October 22–28, 2023
Each year, National Lead Poisoning Prevention Week (NLPPW) is a call to bring together individuals, organizations, industry, and state, tribal, and local governments to increase lead poisoning prevention awareness in an effort to reduce childhood exposure to lead. NLPPW highlights the many ways parents can reduce children’s exposure to lead in their environment and prevent its serious health effects. The U.S. Department of Housing and Urban Development (HUD), the U.S. Environmental Protection Agency (EPA), the Centers for Disease Control and Prevention (CDC), and our partners work to heighten awareness of lead poisoning, provide resources, and encourage preventive actions during NLPPW and beyond.
Lead Poisoning Prevention
Protecting children from exposure to lead is important to lifelong good health. No safe blood lead level in children has been identified. Even low levels of lead in blood have been shown to affect learning, ability to pay attention, and academic achievement. While the effects of lead exposure may be permanent, if caught early there are things parents can do [PDF – 234 KB] to prevent further exposure and reduce damage to their child’s health.

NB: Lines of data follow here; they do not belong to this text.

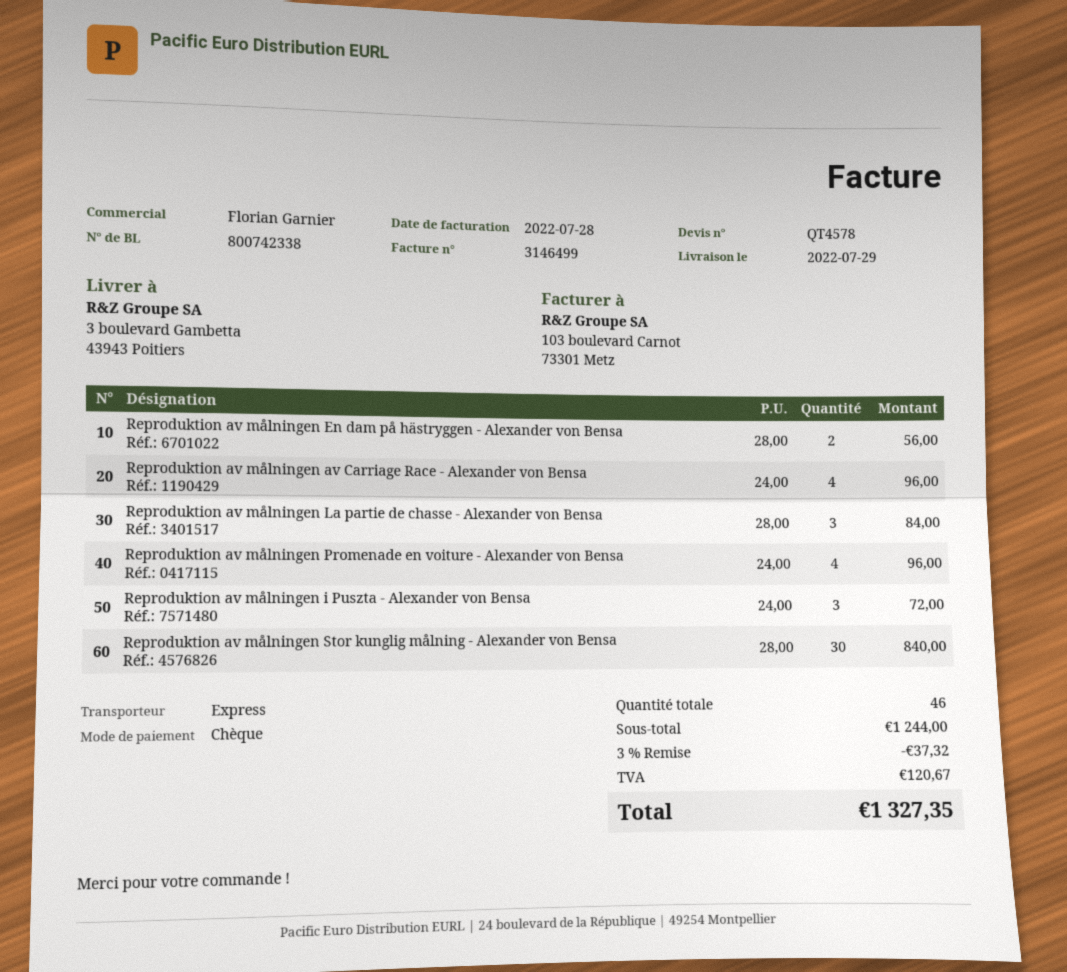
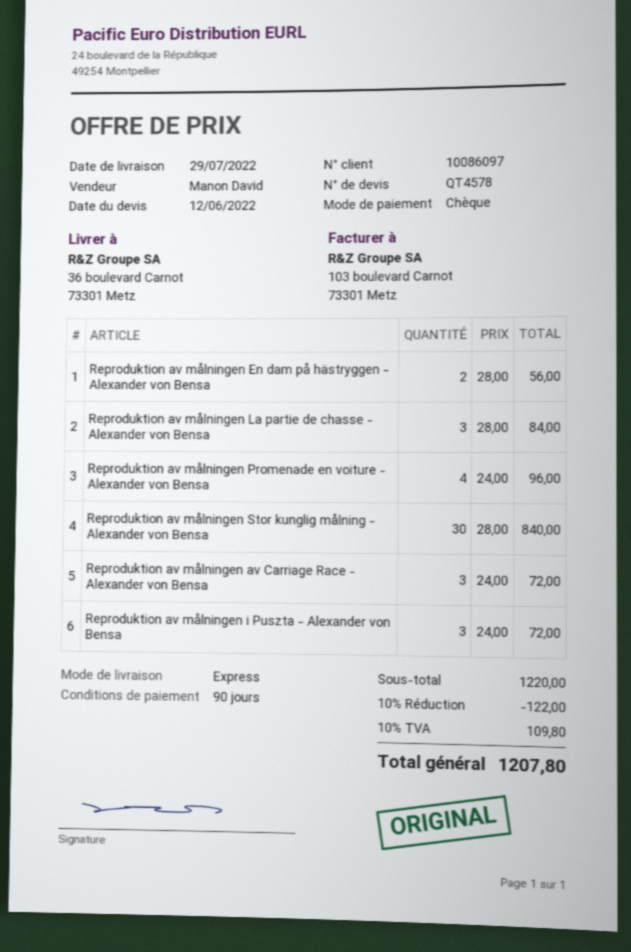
sales rep: Florian Garnier -> Manon David
ship to: 3 boulevard Gambetta, 43943 Poitiers -> 36 boulevard Carnot, 73301 Metz
Reproduktion av målningen av Carriage Race - Alexander von Bensa: 4 x 24.00 = 96.00 -> 3 x 24.00 = 72.00
subtotal: 1244.00 -> 1220.00
discount: 3% = 37.32 -> 10% = 122.00
tax: 120.67 -> 109.80
total: 1327.35 -> 1207.80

CDC supports primary and secondary lead exposure prevention.
- Primary prevention is the removal of lead hazards from the environment before a child is lead exposed. It is the most effective way to ensure that children do not experience harmful long-term effects of lead exposure.
- Secondary prevention includes blood lead testing and follow-up care and referral. It remains an essential safety net for children who may already be exposed to lead.
A blood test is the best way to determine if a child has been exposed to lead. The amount of lead in blood is referred to as a blood lead level, which is measured in micrograms of lead per deciliter of blood (μg/dL). Most children with lead in their blood have no obvious symptoms. Talk to your child’s health care provider about getting a blood lead test.
Preventing childhood lead exposure is cost-effective.
According to an analysis from the Health Impact Project, [PDF – 7.5 MB] eliminating lead hazards from the places where children live, learn, and play could generate approximately $84 billion in long-term benefits per birth cohort. Additionally, permanently removing lead hazards from the environment would benefit future birth cohorts, and savings would continue to grow over time. CDC is committed to helping address this threat and improving health outcomes for our nation’s most vulnerable citizens—our children.